» DATA TO PROCESS
= = =

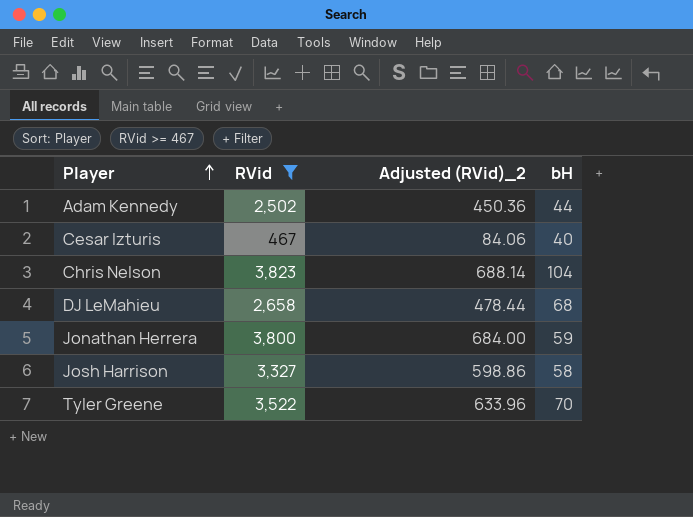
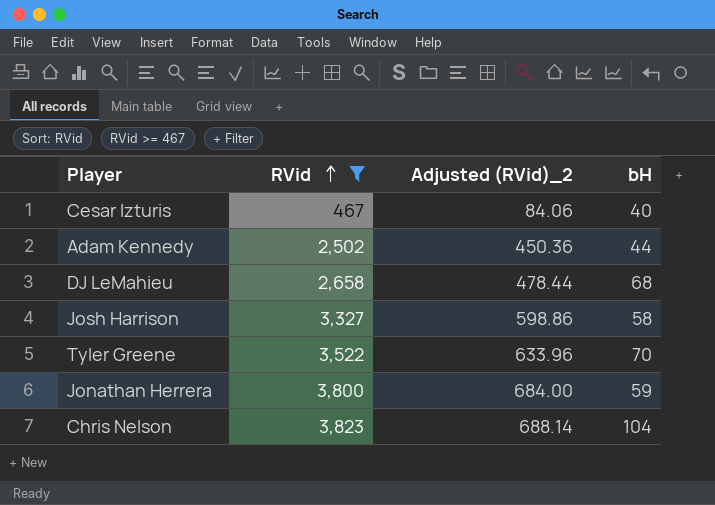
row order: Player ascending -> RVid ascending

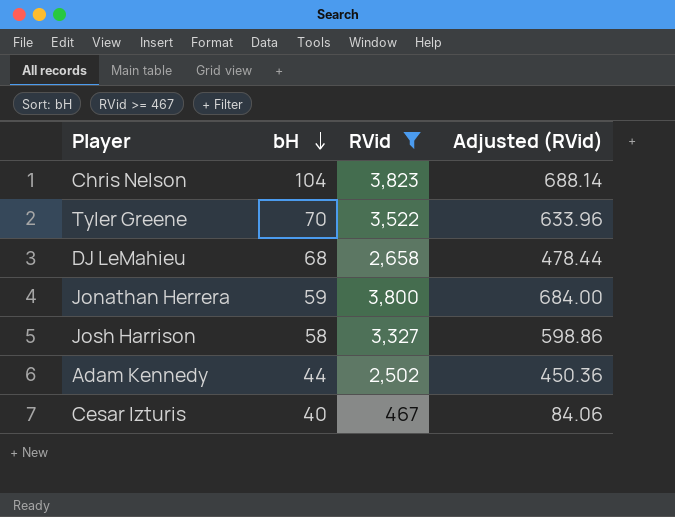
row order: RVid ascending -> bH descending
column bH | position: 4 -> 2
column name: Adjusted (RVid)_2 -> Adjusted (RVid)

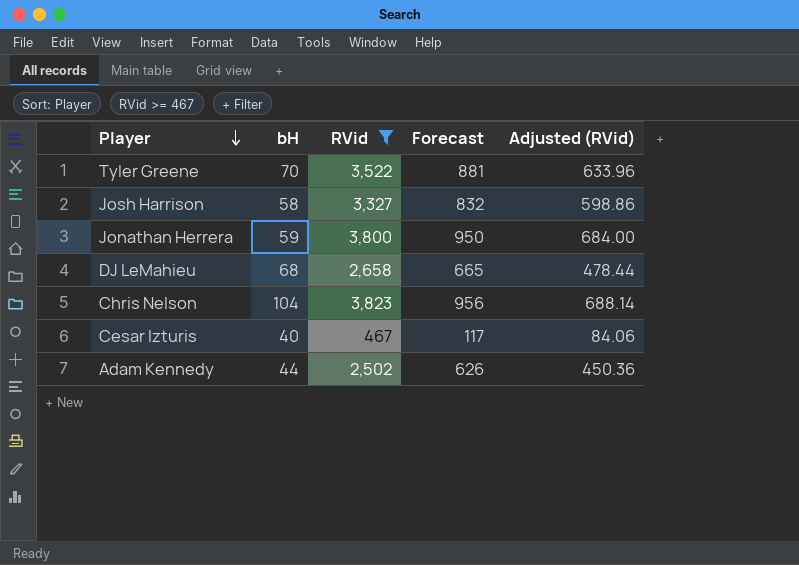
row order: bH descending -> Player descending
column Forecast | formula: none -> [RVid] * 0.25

= = =

In the material above, how many lines include the word "order"? State that number alone.

» WRITTEN ANSWER
3